Monday, February 15, 2010

Making (non)sense of social data though visualization

Moreno's idea of sociagram- if at all a novel idea of that time, is an interesting way to understand relations and associations. However, it lacks weight or degree of intensity in nature of such associations. In the image of "Who Recognized Whom Among a Collection of Babies", or in  network of friends, the strength of recognition and friendship is a vital element to understand the association properly. A crude way to improve it would be to add thicker, colored arrows to depict such detail.

On a side note, this fixation with dichotomy in "categorizing" world, I think is way too simplistic to warrant any thought, but this method has dominated our thought process for a very long time; perhaps a result of having Descarte in our mind; or shall I say brain!!  But for such simplistic view of the world I would blame lack of resourses (computational ones) and not the acuity of mind in analysis.
And my point is corroborated by having sophisticated visualization of statistics in all areas including social networks these days.

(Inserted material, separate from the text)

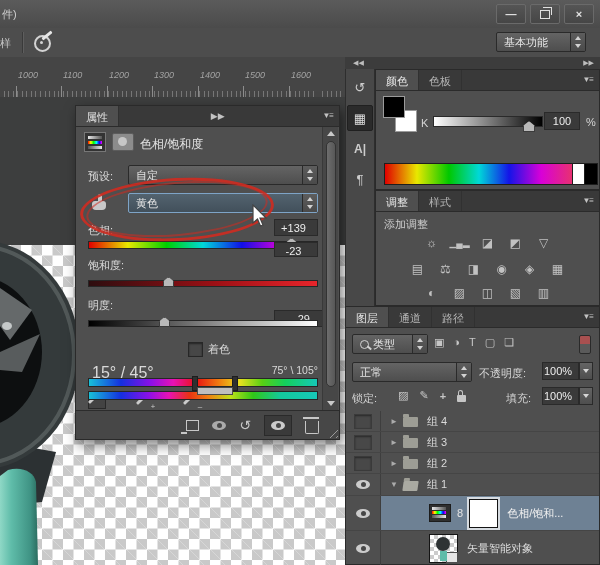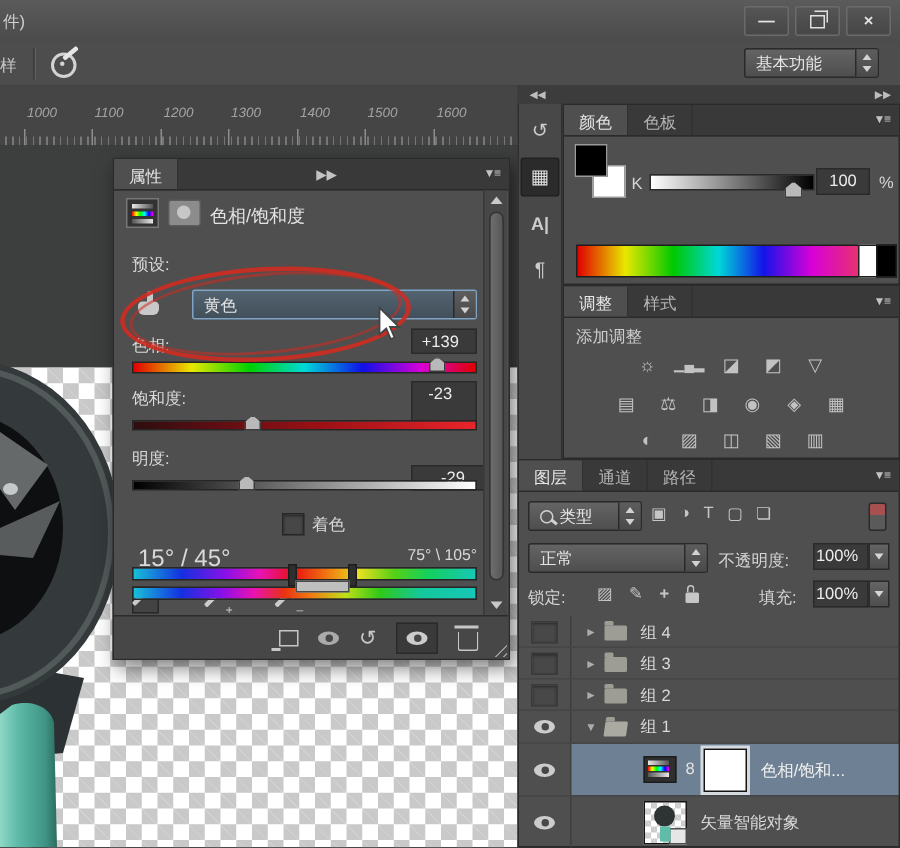"自定" div.dd { html: none -> <div> <span>自定</span> <span></span> </div> }
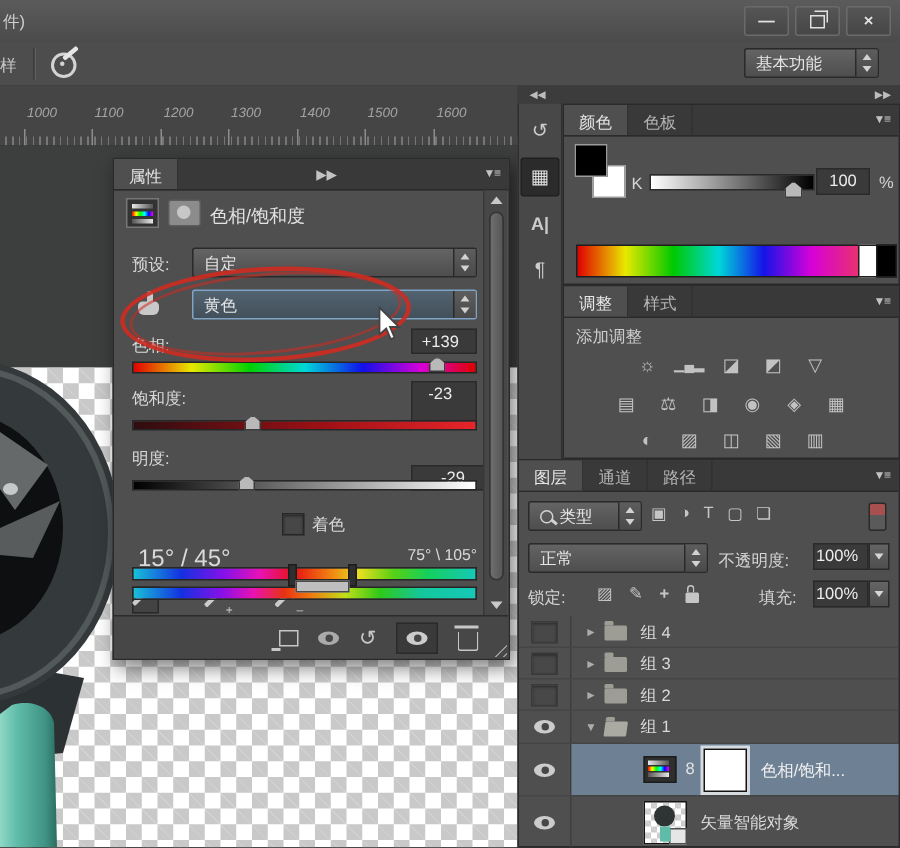"-23" div.valuebox { height: 29px -> 15px; top: 148px -> 136px }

In the article by Freeman, I particularly liked the work of Michael Chan-  Spring Embedder.

Having more computational powers and graphics = increasingly sophisticated and refined analysis.

For example, if you don't already know, here at UF, during exam season, to decide which exam will be held at what time, and in which room, is all done by network flow algorithm, possibly visualizing them as well but I am not sure of the visualization part!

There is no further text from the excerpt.